● **Task brief**
Copy, exactly as written, the lines that begin at the one containing "RENDAH ALL IN" and end at the one containing "PROMO CANOPY BERLAKU". Skip any pictures in the data below.

● **Available data**
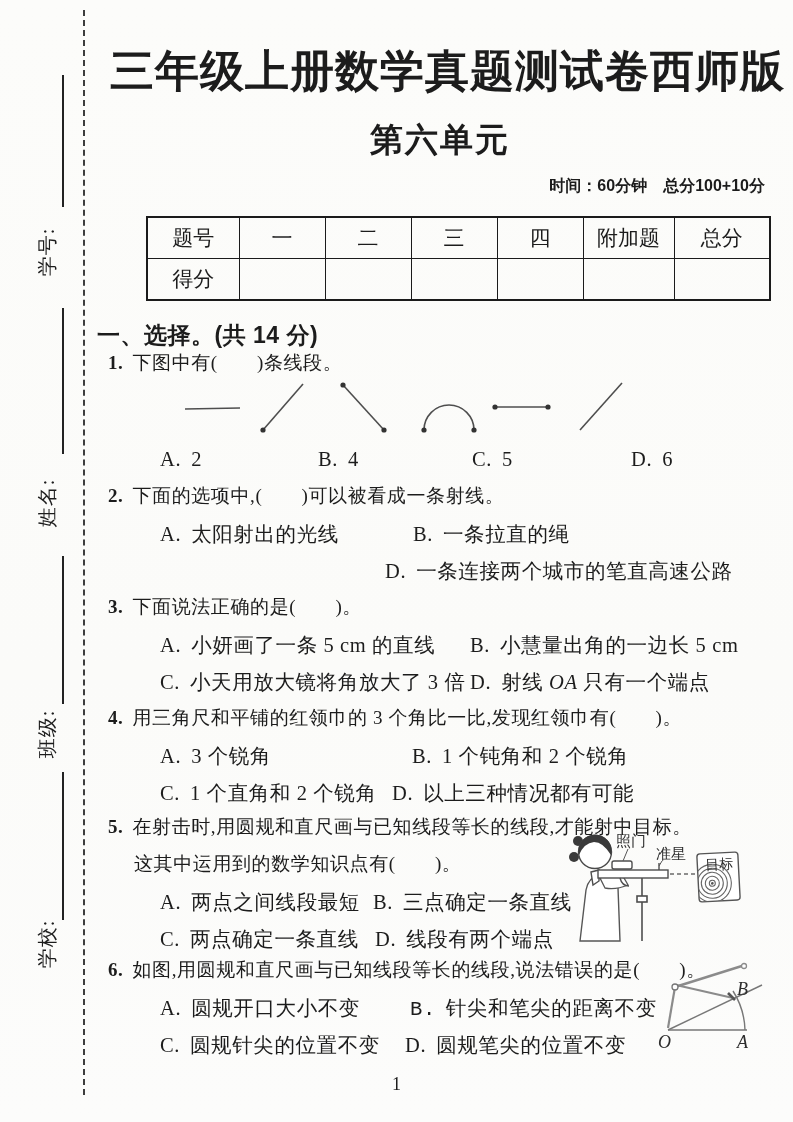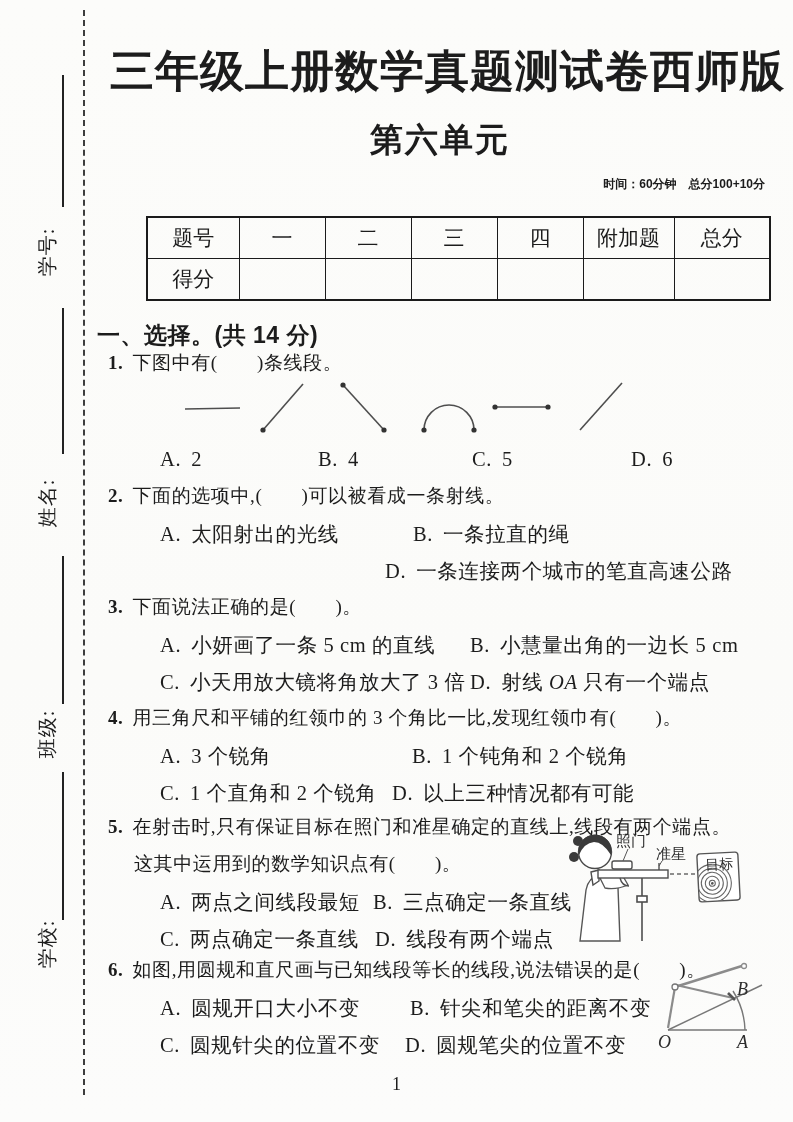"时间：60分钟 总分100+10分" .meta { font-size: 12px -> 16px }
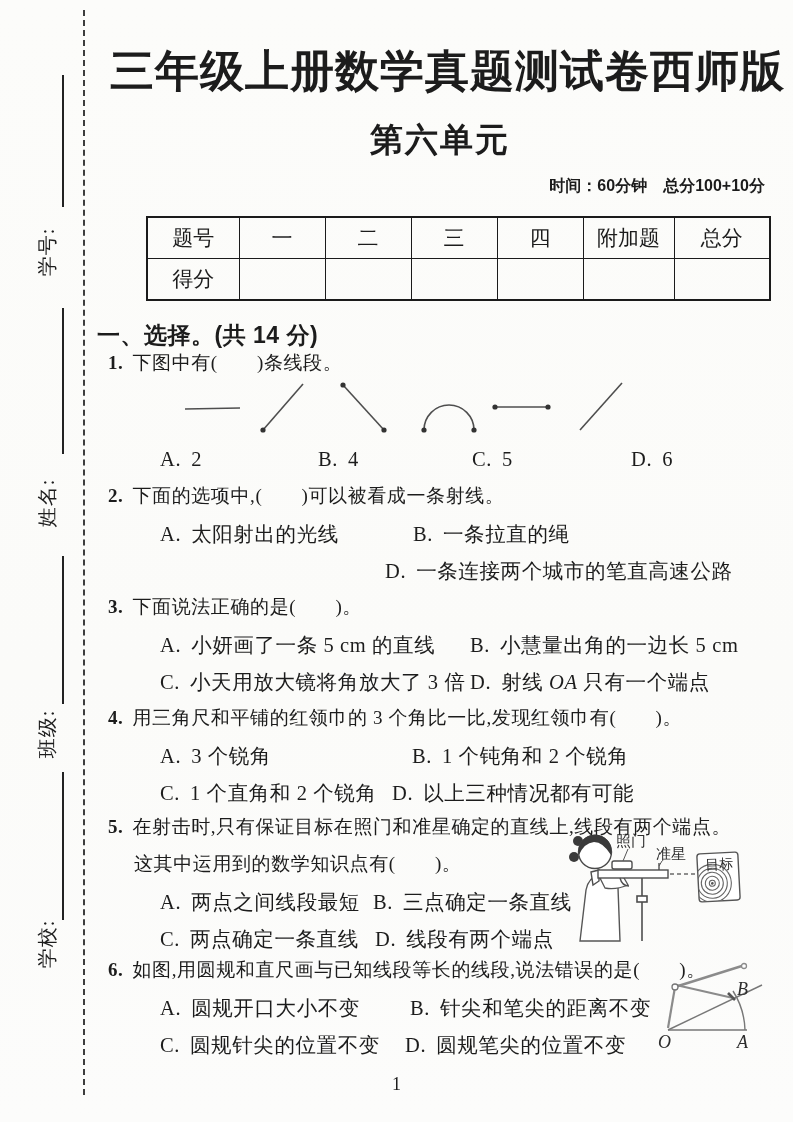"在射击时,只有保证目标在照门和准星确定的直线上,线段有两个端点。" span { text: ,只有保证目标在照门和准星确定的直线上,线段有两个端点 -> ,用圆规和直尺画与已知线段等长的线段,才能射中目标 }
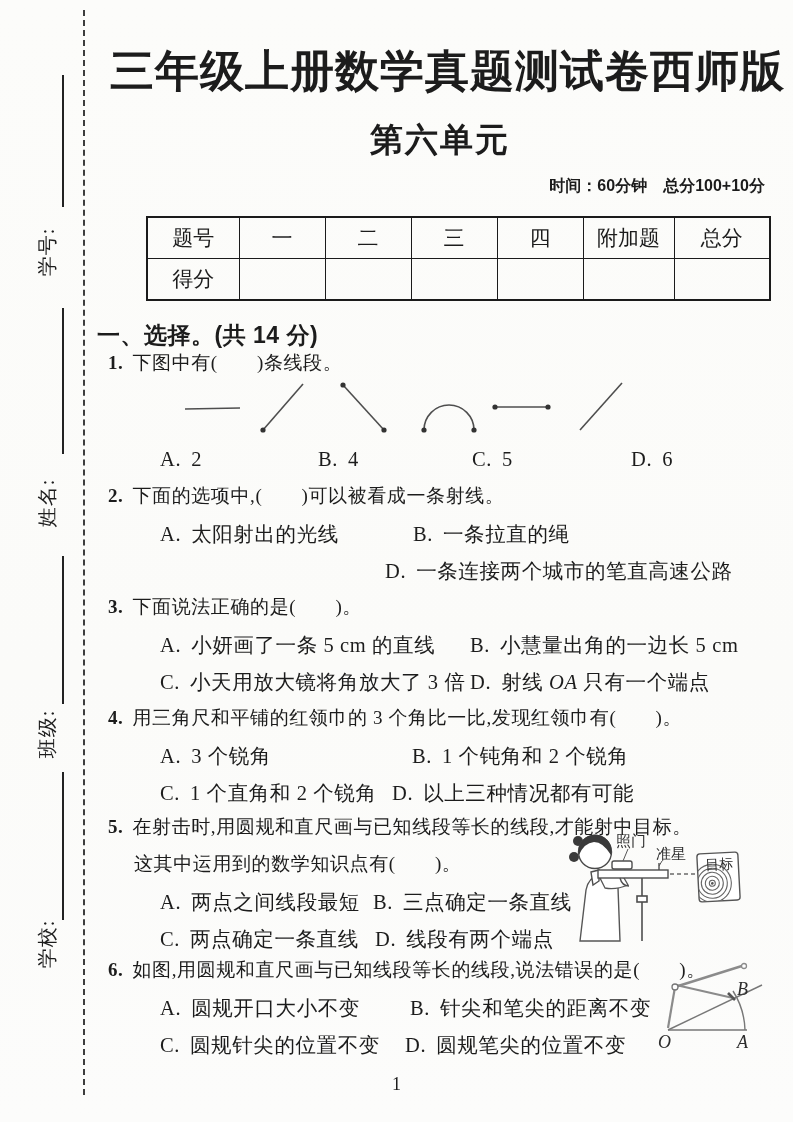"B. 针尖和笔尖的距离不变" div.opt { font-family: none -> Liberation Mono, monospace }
==
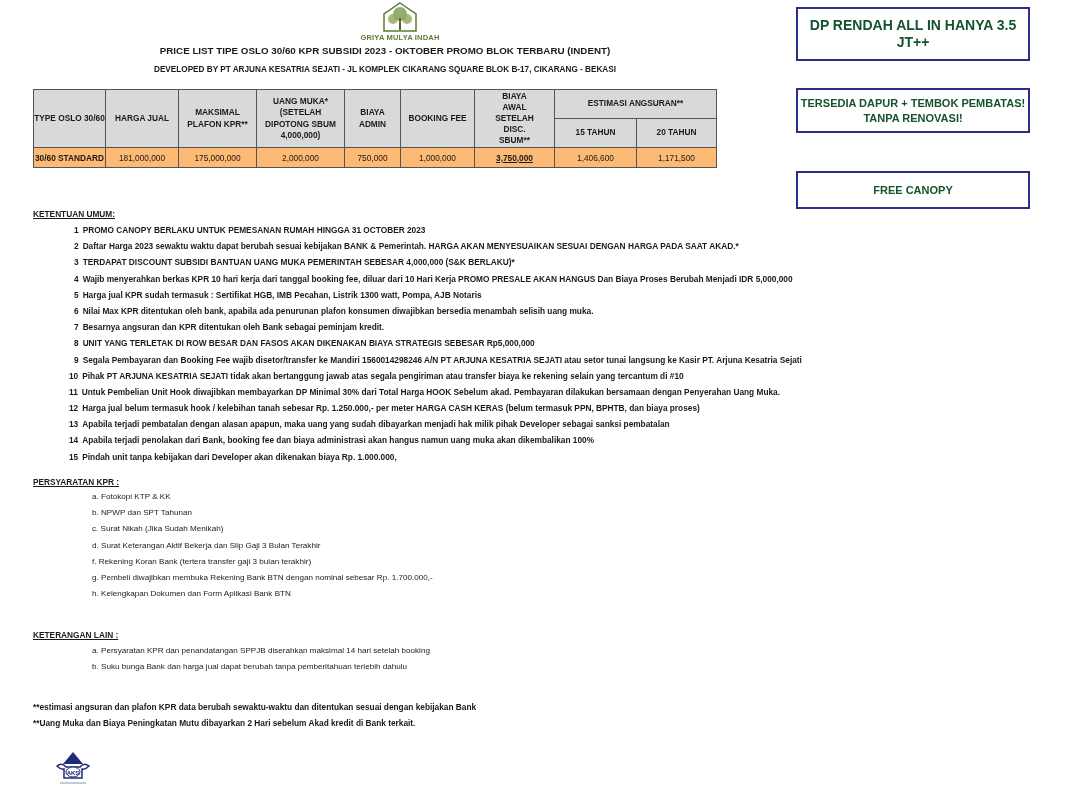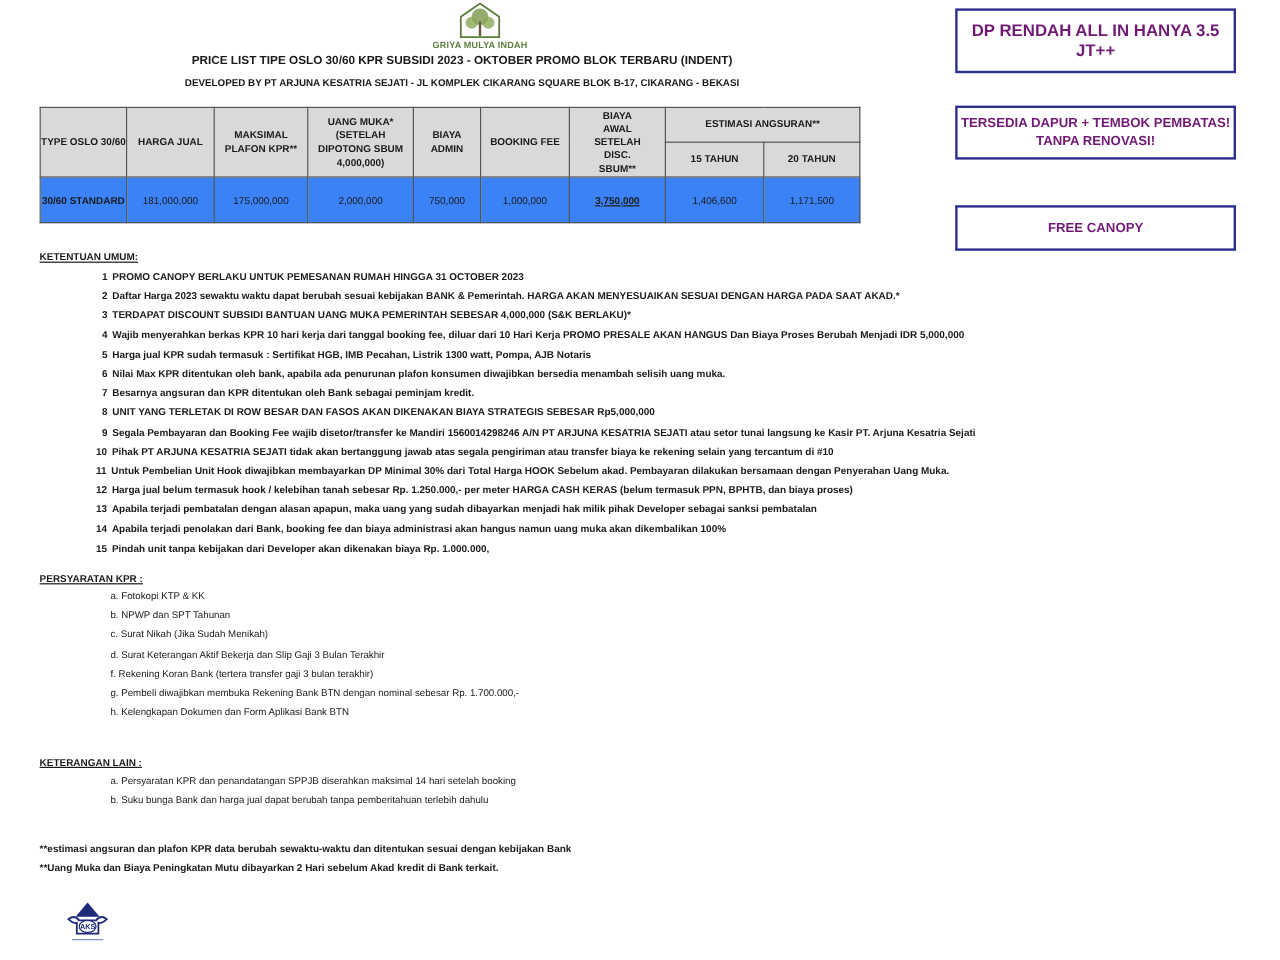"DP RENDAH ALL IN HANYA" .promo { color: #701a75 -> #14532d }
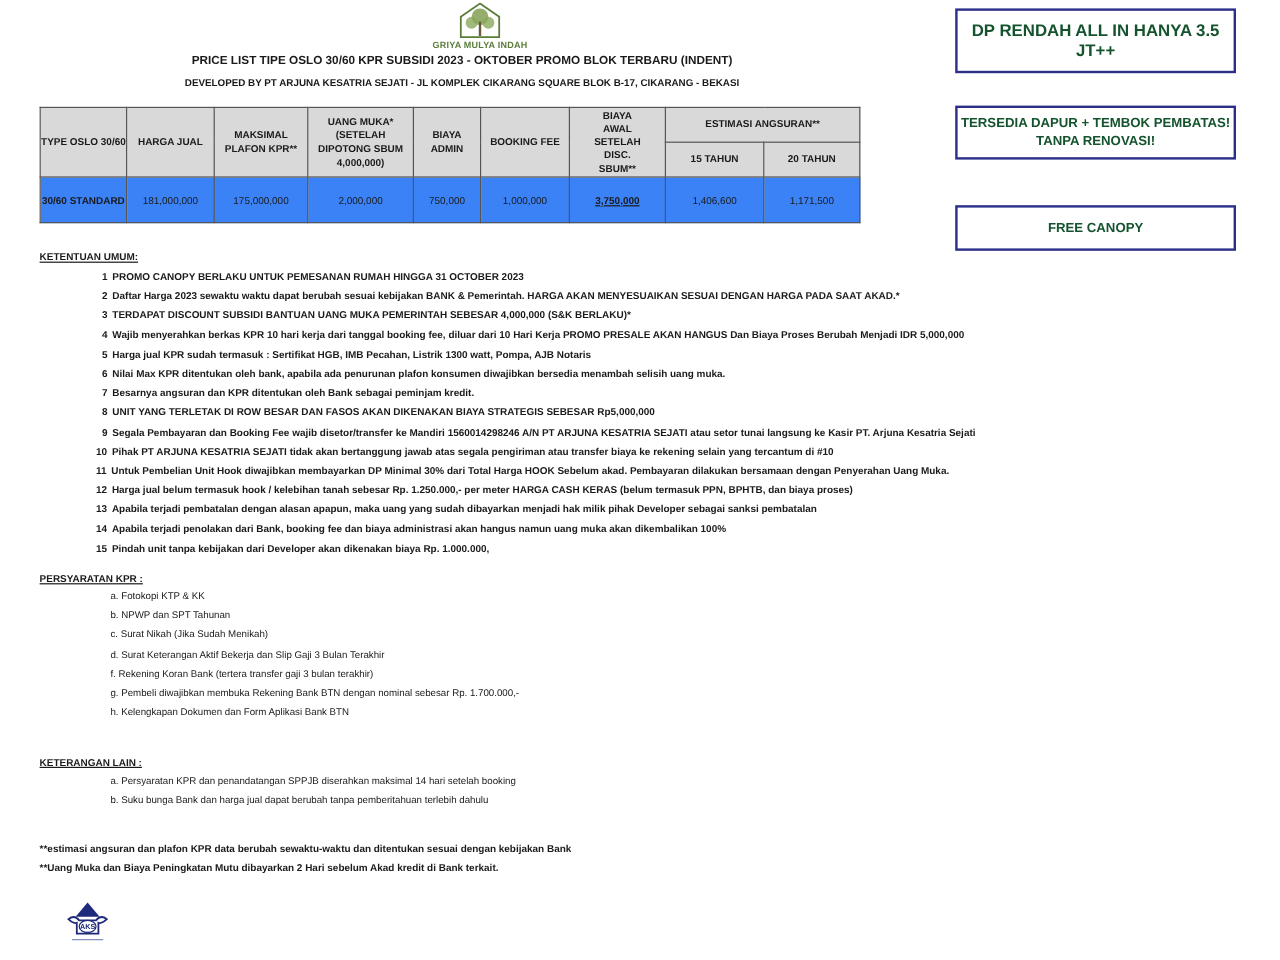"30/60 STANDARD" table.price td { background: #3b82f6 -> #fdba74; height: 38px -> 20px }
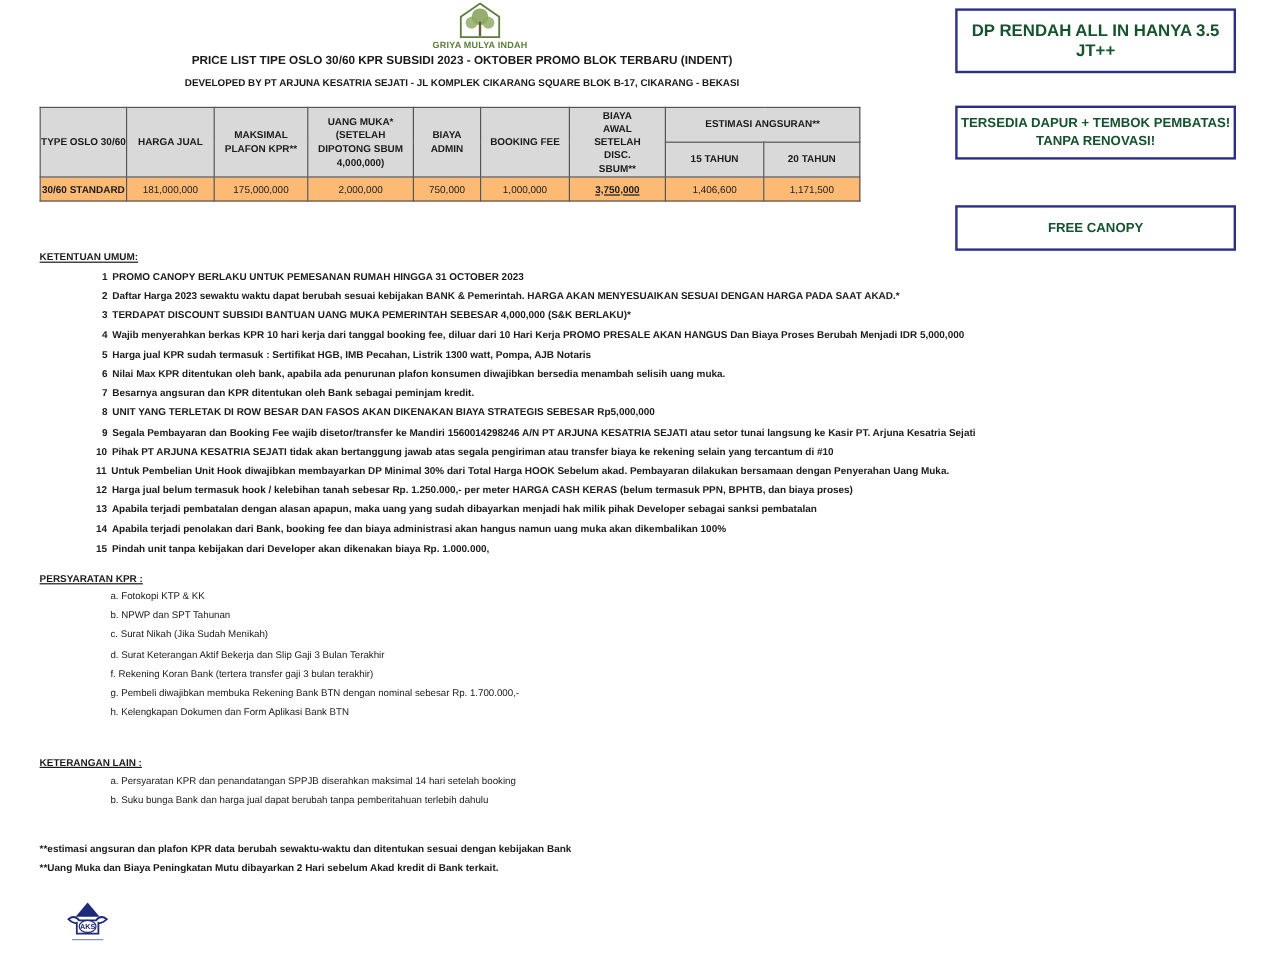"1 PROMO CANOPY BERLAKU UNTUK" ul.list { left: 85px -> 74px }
==
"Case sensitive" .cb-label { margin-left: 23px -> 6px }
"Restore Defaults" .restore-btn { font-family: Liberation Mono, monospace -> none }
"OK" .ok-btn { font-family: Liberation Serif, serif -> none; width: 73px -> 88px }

● **Task output**
"DP RENDAH ALL IN HANYA" .promo { color: #701a75 -> #14532d }
"30/60 STANDARD" table.price td { background: #3b82f6 -> #fdba74; height: 38px -> 20px }
"1 PROMO CANOPY BERLAKU UNTUK" ul.list { left: 85px -> 74px }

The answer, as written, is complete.